• [Instructions to follow]
Although the data below holds other lines too, output only those from the line with "[60,426,277,463] 26th Jul" up to and including the line with "[730,2274,788,2311] $45 ->", exactly as they appear.

• [Records supplied]
<<<<
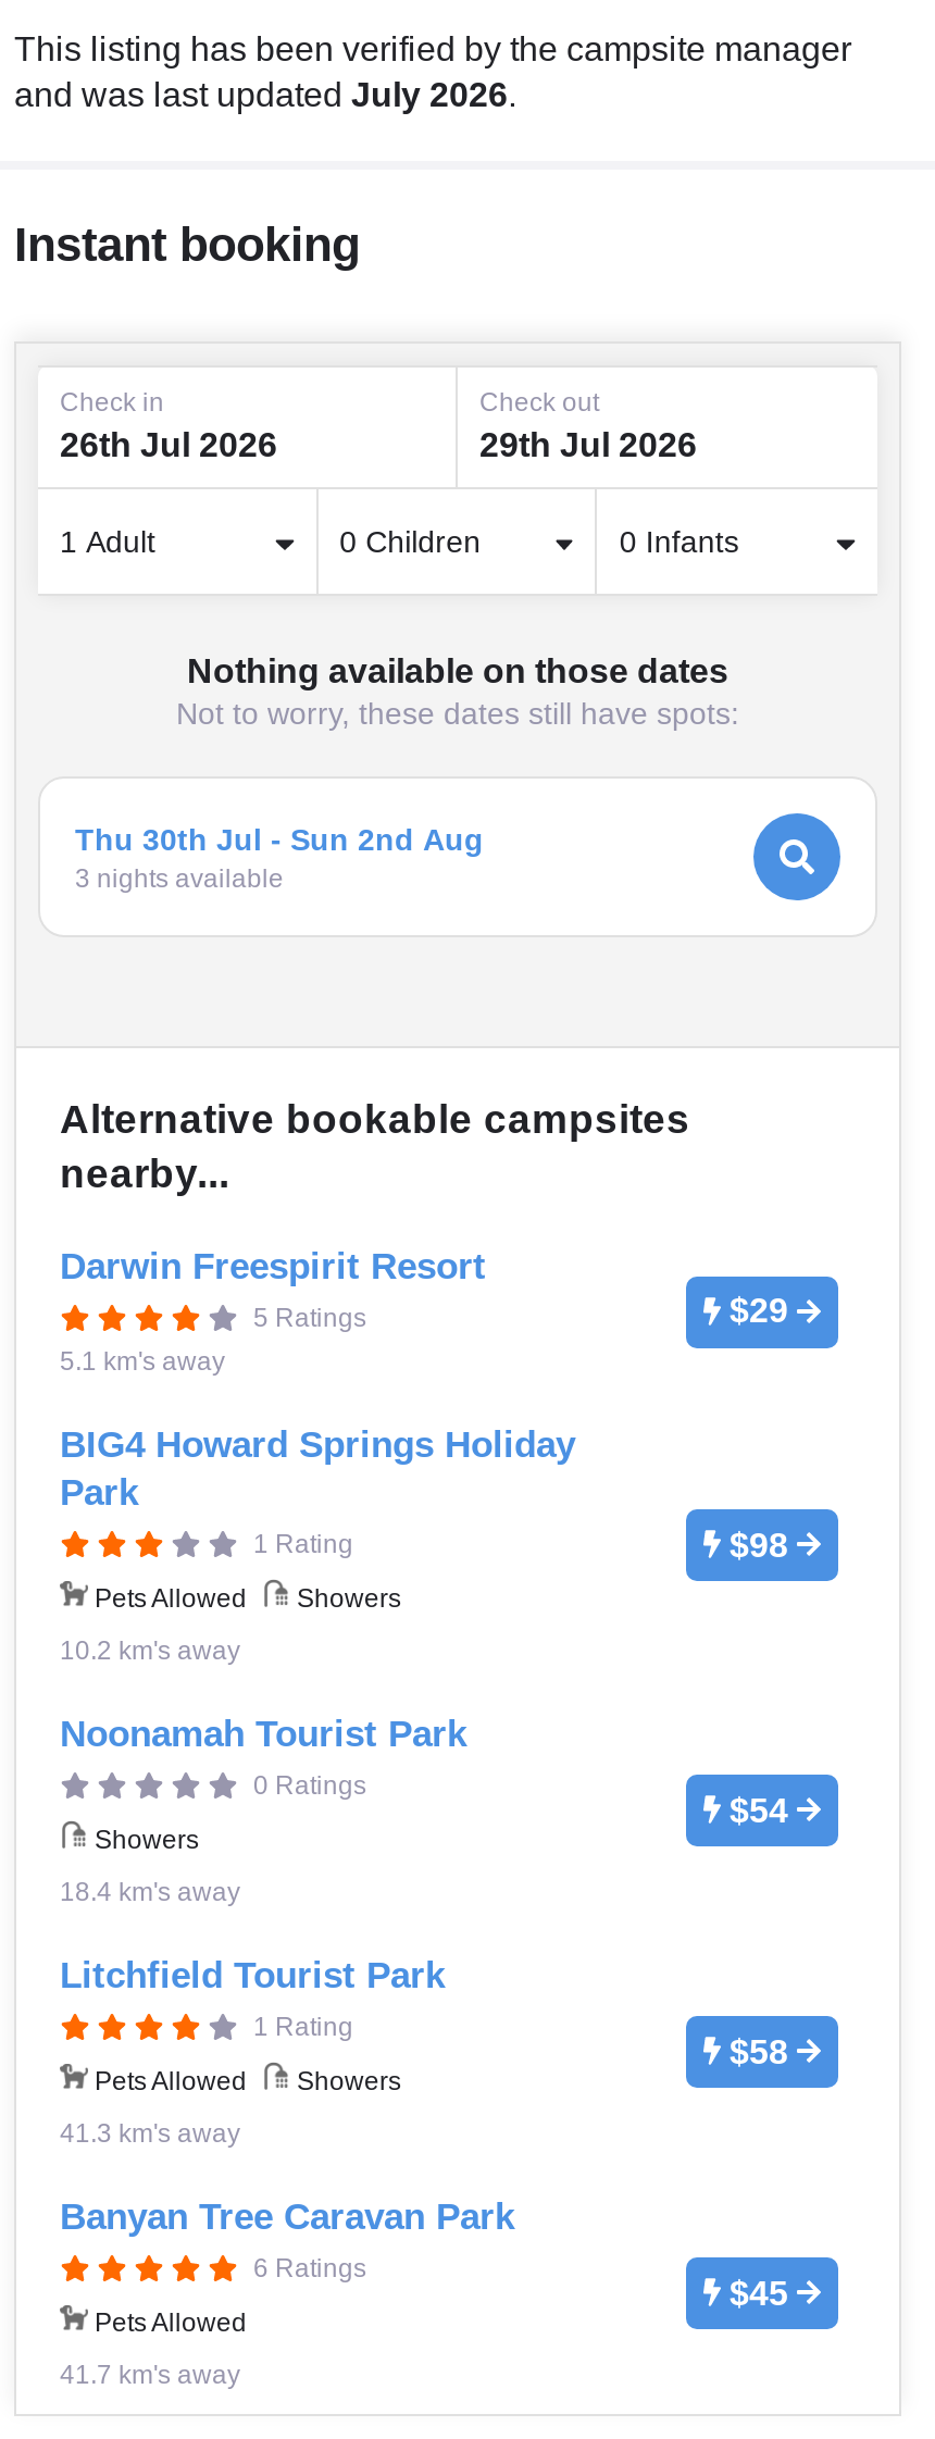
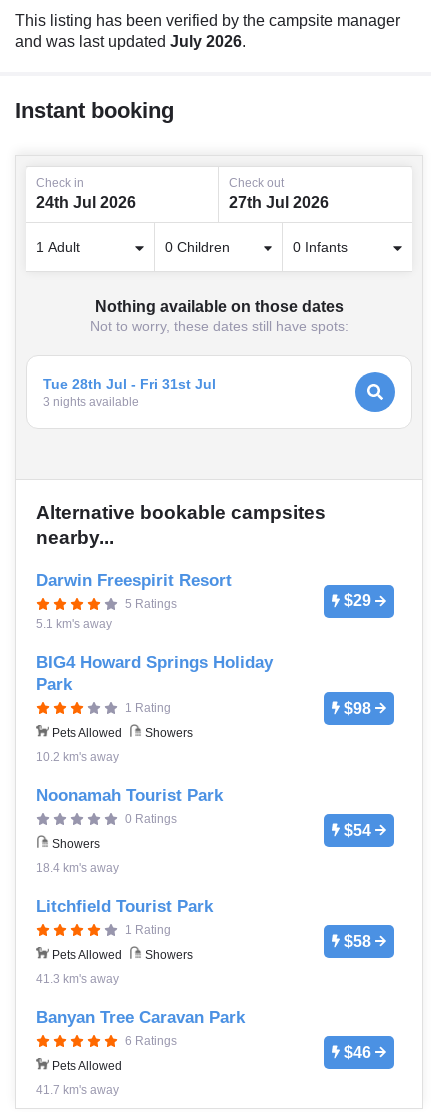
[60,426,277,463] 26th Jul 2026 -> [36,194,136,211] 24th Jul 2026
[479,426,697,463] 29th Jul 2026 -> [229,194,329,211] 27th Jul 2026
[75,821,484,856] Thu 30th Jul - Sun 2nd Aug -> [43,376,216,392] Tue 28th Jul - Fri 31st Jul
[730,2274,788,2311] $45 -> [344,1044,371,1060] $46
>>>>
<<<<
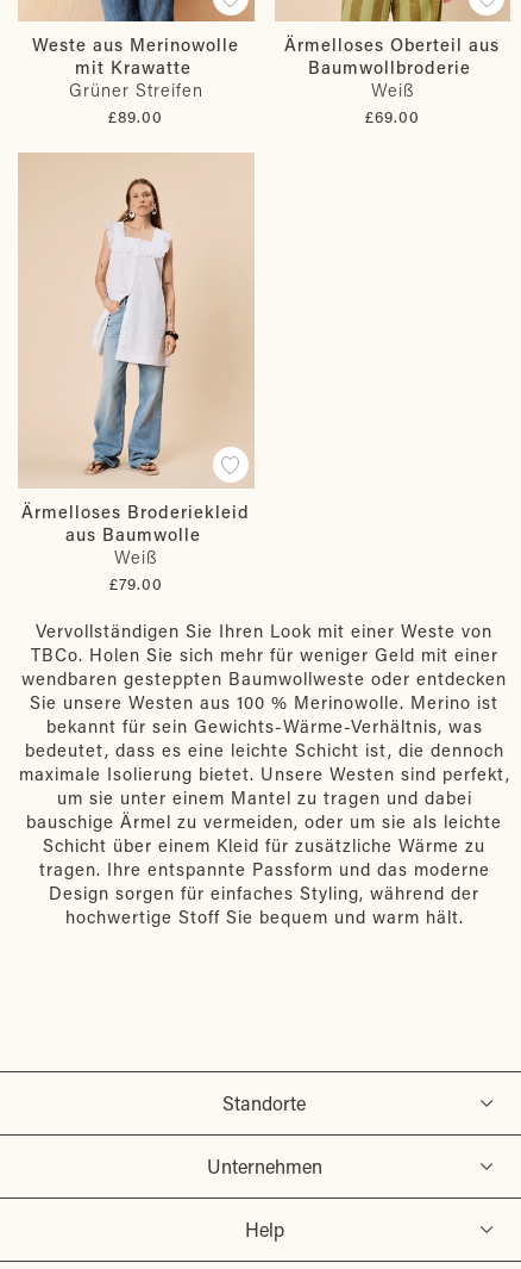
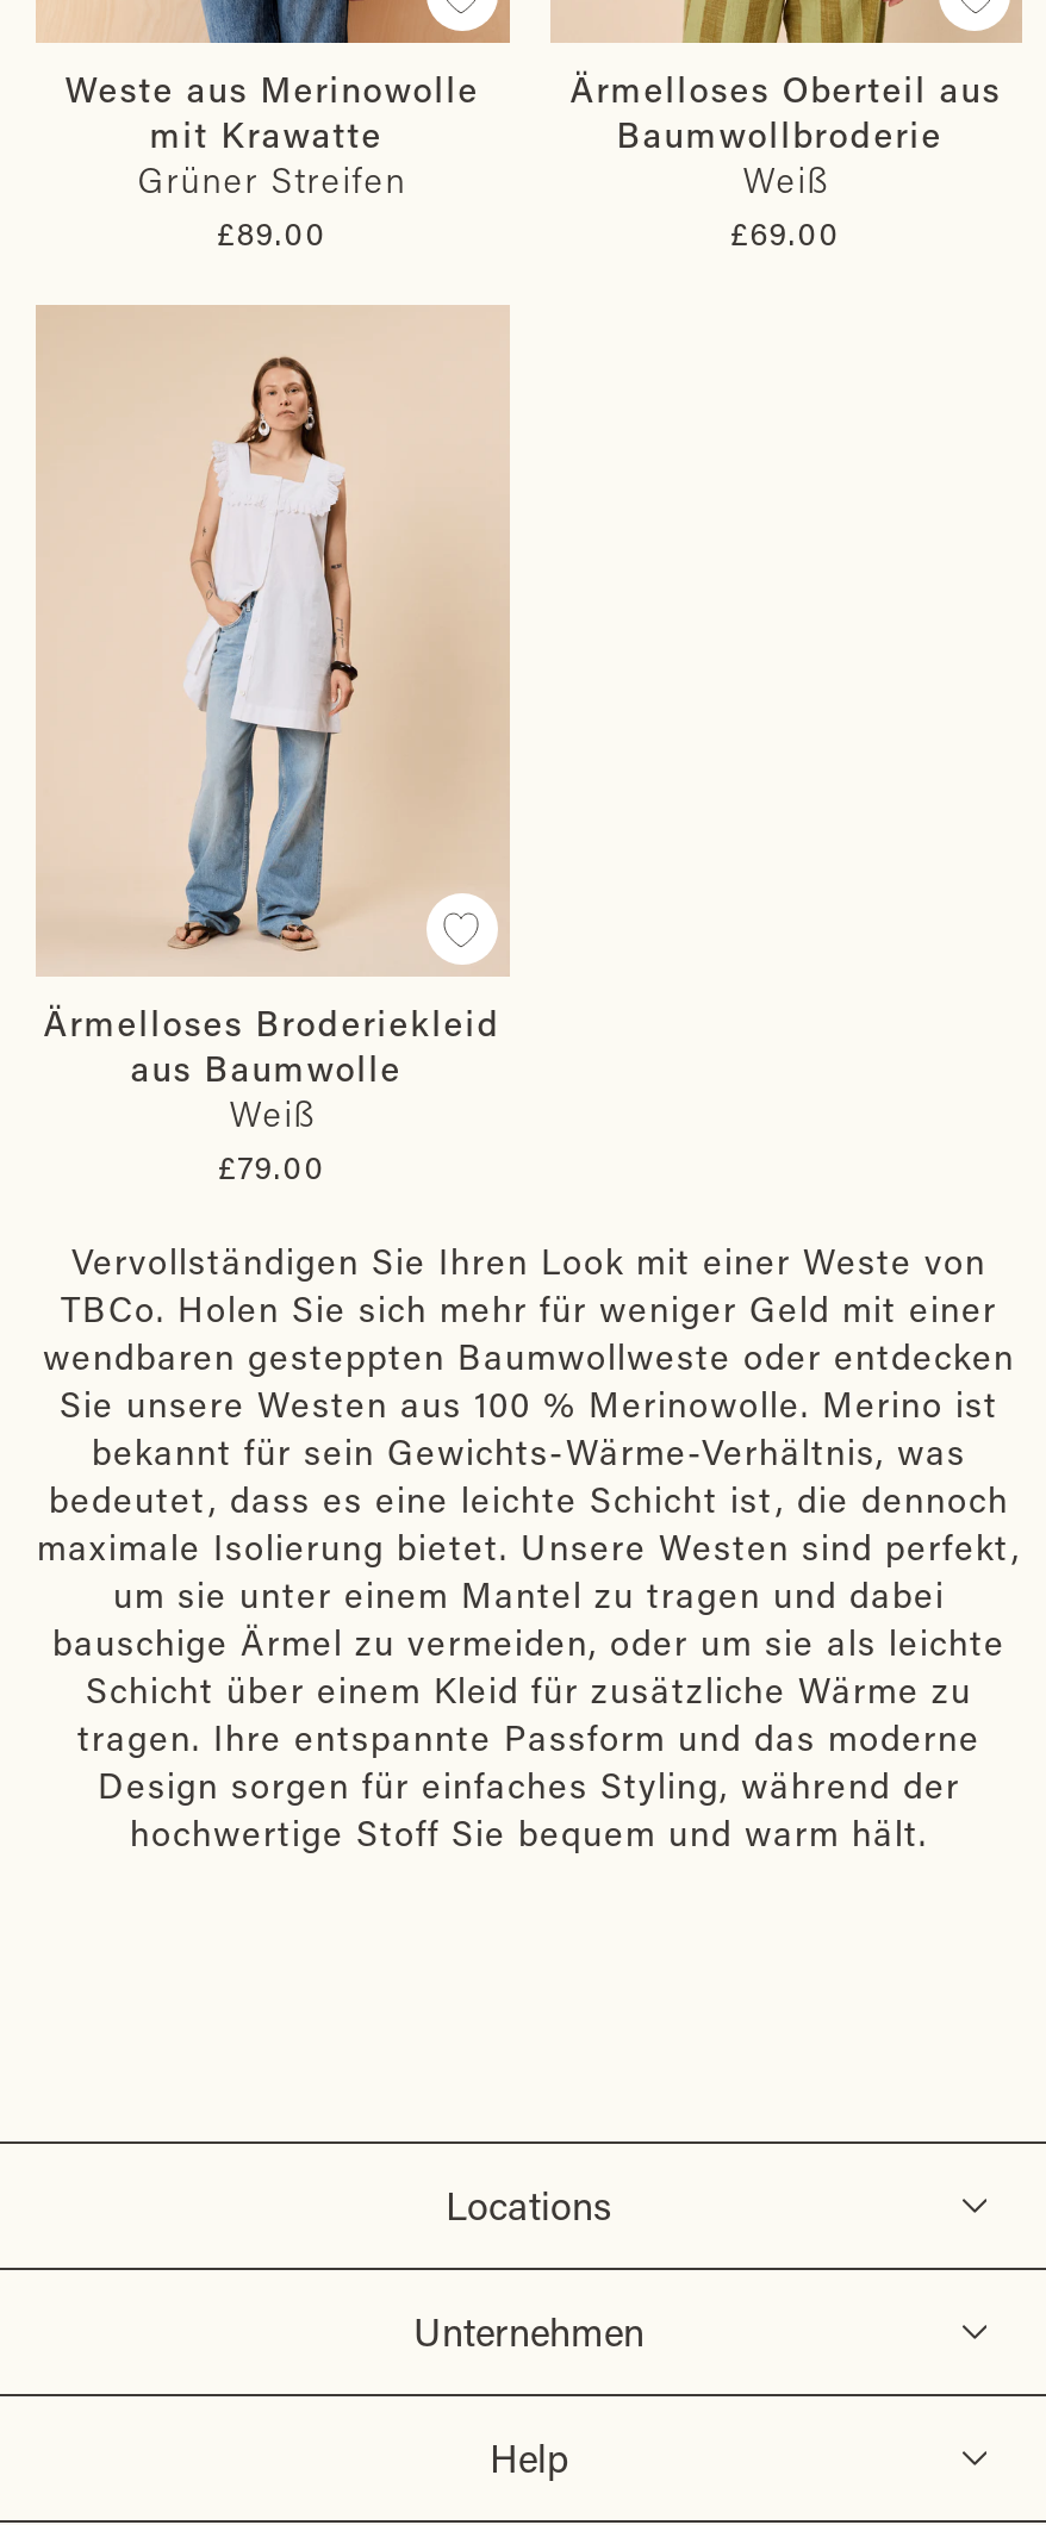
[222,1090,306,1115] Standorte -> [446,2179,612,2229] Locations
>>>>
• [Result]
[60,426,277,463] 26th Jul 2026 -> [36,194,136,211] 24th Jul 2026
[479,426,697,463] 29th Jul 2026 -> [229,194,329,211] 27th Jul 2026
[75,821,484,856] Thu 30th Jul - Sun 2nd Aug -> [43,376,216,392] Tue 28th Jul - Fri 31st Jul
[730,2274,788,2311] $45 -> [344,1044,371,1060] $46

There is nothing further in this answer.